Opinion issued December 22, 2005
In The
Court of Appeals
For The
First District of Texas
NO. 01-05-00200-CR
__________
SEBASTIAN YAMAS, Appellant
V.
THE STATE OF TEXAS, Appellee
On Appeal from the 184th District Court
Harris County, Texas
Trial Court Cause No. 460136
MEMORANDUM OPINION
Appellant, Sebastian Yamas, pleaded nolo contendere to the offense of aggravated sexual assault of a child, without an agreed punishment recommendation from the State. The trial court deferred adjudication of appellant’s guilt and placed him on community supervision for ten years. The State subsequently filed a motion to adjudicate appellant’s guilt based on allegations that appellant violated the terms and conditions of community supervision by failing to participate in an approved sexual offender treatment program. Appellant consented to the entry of a “stipulation of evidence,” admitting that an adjudication of his guilt had been deferred, he had been placed on community supervision for ten years, and he had violated the terms and conditions of community supervision by failing to participate in sex offender counseling. Appellant and the State entered a plea bargain agreement whereby the State recommended appellant’s punishment be assessed at confinement for six years in exchange for appellant’s above stipulation. The trial court admonished appellant, and, based on appellant’s plea, adjudicated appellant guilty and sentenced him to confinement for six years.
Appellant’s appellate counsel filed an Anders brief stating that, based on her review of the record, appellant’s pleas of no contest and true were freely and voluntarily entered, that appellant was properly admonished, and that there was no indication in the record that appellant’s counsel acted ineffectively.
Appellant proceeds pro se, contending that he “never admitted guilt on this case” and that he “was lied to” by the lawyer representing him in the trial court. He asserts that his lawyer did not tell him that he had “signed for probation until three days after [he] was released” and that the forms he was signing were “for his release.” Appellant states that his lawyer did not inform him of “having signed for probation until [appellant] went [to his lawyer’s office] to pay him the balance of his fee.” Finally, appellant contends that, in reviewing his file, he noticed that his lawyer had filed a motion to receive funds to hire an interpreter, that there was “never an interpreter present” during their conversations, and that this “represents a sole monetary interest on [the lawyer’s] behalf and not a total interest on [appellant’s] well being or [appellant’s] best interest.” Based on the above contentions, appellant requested that his case “be reopened” so that he “may properly be tried.”
Appellant’s brief may be fairly interpreted to present two issues, the first concerning the voluntariness of his plea and the second concerning the effectiveness of his counsel in the deferred adjudication proceedings.

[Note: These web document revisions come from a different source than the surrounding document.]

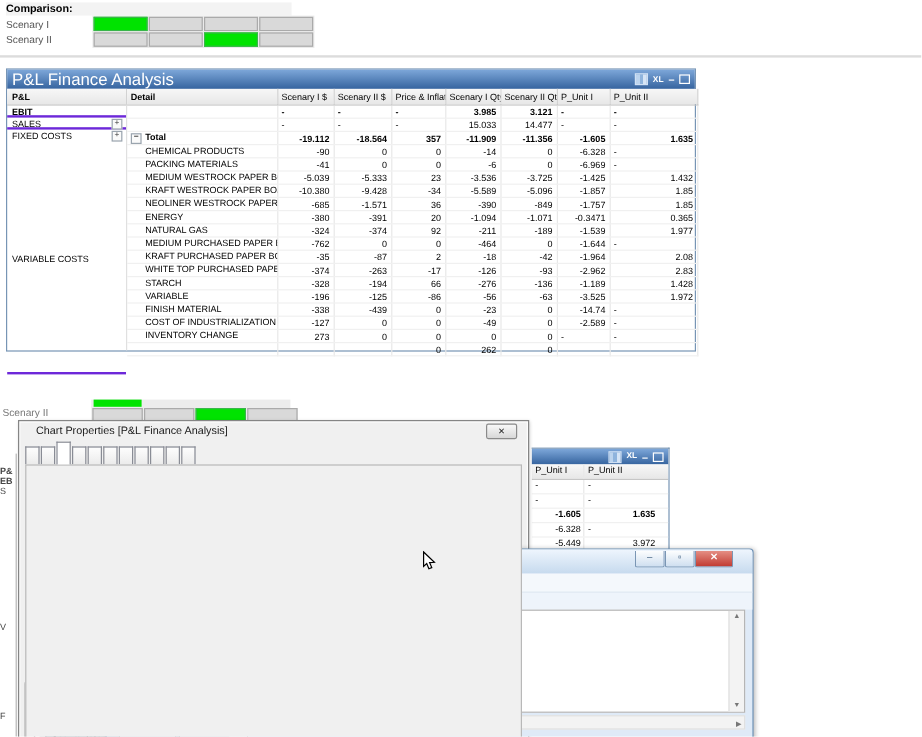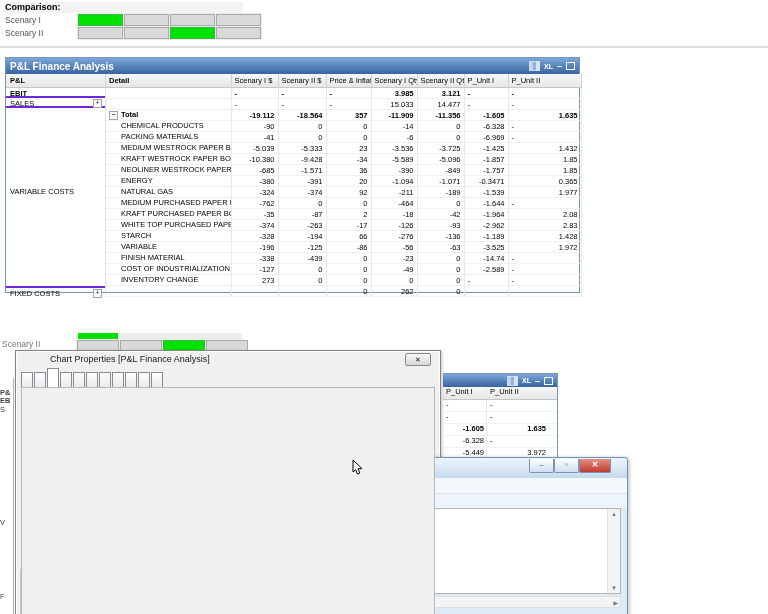"P&L Finance Analysis" .qv-cap .t { font-size: 10px -> 14px; font-weight: bold -> normal }
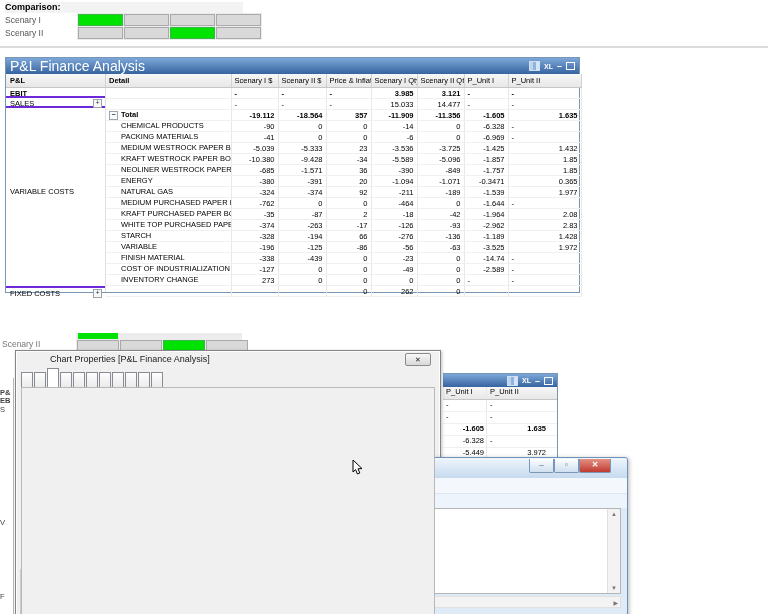"VARIABLE COSTS" div.pgrp { order: before "FIXED COSTS" -> after "FIXED COSTS" }
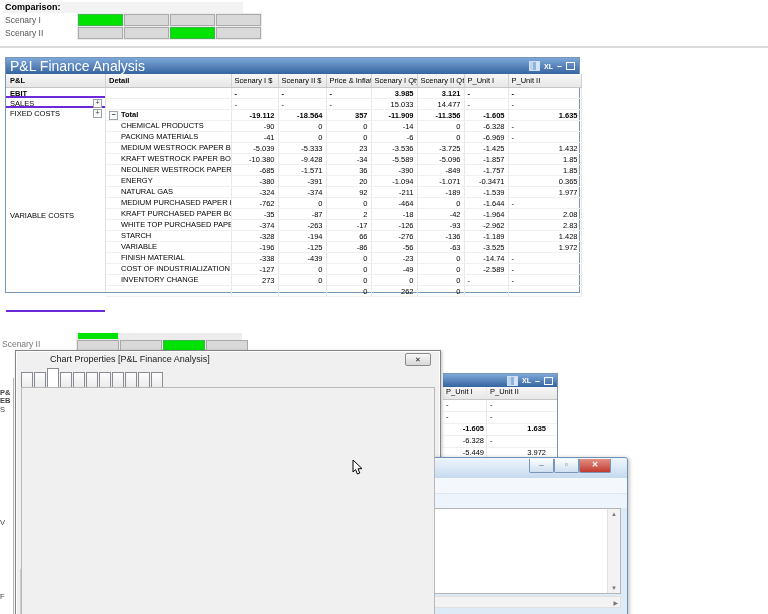"Chart Properties [P&L Finance Analysis]" .dlg-title { margin-left: 20px -> none }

However, in this direct appeal, appellant may not now raise issues relating to his original deferred adjudication proceeding. A defendant placed on deferred adjudication may raise issues relating to the original plea proceeding only in appeals taken when deferred adjudication is first imposed. Manuel v. State, 994 S.W.2d 658, 661–62 (Tex. Crim. App. 1999). This includes complaints about the voluntariness of the prior plea of guilty or nolo contendere and complaints of ineffective assistance of counsel. Jordan v. State, 54 S.W.3d 783, 785 (Tex. Crim. App. 2001); Guillory v. State, 99 S.W.3d 735, 738 (Tex. App.—Houston [1st Dist.] 2003, pet. ref’d).
Thus, we lack jurisdiction over appellant’s appeal.
Conclusion
We dismiss the appeal for lack of jurisdiction.
Terry Jennings
Justice
Panel consists of Justices Nuchia, Jennings, and Higley.
Do not publish. Tex. R. App. P. 47.2(b).